> _WORK TASK_
Reproduce only the top of the records, down to and including the line containing "total: 1487.80 -> 1737.59".

> _RECORD SET_

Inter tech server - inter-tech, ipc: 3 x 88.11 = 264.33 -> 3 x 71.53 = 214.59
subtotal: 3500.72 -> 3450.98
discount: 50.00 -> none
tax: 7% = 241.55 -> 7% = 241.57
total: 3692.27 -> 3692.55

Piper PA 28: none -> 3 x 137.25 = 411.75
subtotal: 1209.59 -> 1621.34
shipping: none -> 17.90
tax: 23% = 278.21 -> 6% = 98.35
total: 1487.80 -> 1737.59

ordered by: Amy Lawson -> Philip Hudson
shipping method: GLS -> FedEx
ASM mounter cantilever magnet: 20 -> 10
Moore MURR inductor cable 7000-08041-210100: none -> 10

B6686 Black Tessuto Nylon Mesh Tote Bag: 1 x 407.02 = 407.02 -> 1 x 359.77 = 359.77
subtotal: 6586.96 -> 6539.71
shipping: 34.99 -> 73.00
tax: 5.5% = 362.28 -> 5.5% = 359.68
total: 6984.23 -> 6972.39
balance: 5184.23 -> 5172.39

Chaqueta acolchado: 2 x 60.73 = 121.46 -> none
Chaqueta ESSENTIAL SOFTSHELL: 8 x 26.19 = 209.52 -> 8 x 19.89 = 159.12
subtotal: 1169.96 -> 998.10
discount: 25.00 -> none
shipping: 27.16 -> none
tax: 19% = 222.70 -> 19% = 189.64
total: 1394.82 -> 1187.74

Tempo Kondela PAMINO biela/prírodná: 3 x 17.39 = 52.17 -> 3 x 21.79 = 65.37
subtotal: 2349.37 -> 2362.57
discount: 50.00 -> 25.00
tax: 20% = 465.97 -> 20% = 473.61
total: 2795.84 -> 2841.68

> _REPLY TO THE EXERCISE_
Inter tech server - inter-tech, ipc: 3 x 88.11 = 264.33 -> 3 x 71.53 = 214.59
subtotal: 3500.72 -> 3450.98
discount: 50.00 -> none
tax: 7% = 241.55 -> 7% = 241.57
total: 3692.27 -> 3692.55

Piper PA 28: none -> 3 x 137.25 = 411.75
subtotal: 1209.59 -> 1621.34
shipping: none -> 17.90
tax: 23% = 278.21 -> 6% = 98.35
total: 1487.80 -> 1737.59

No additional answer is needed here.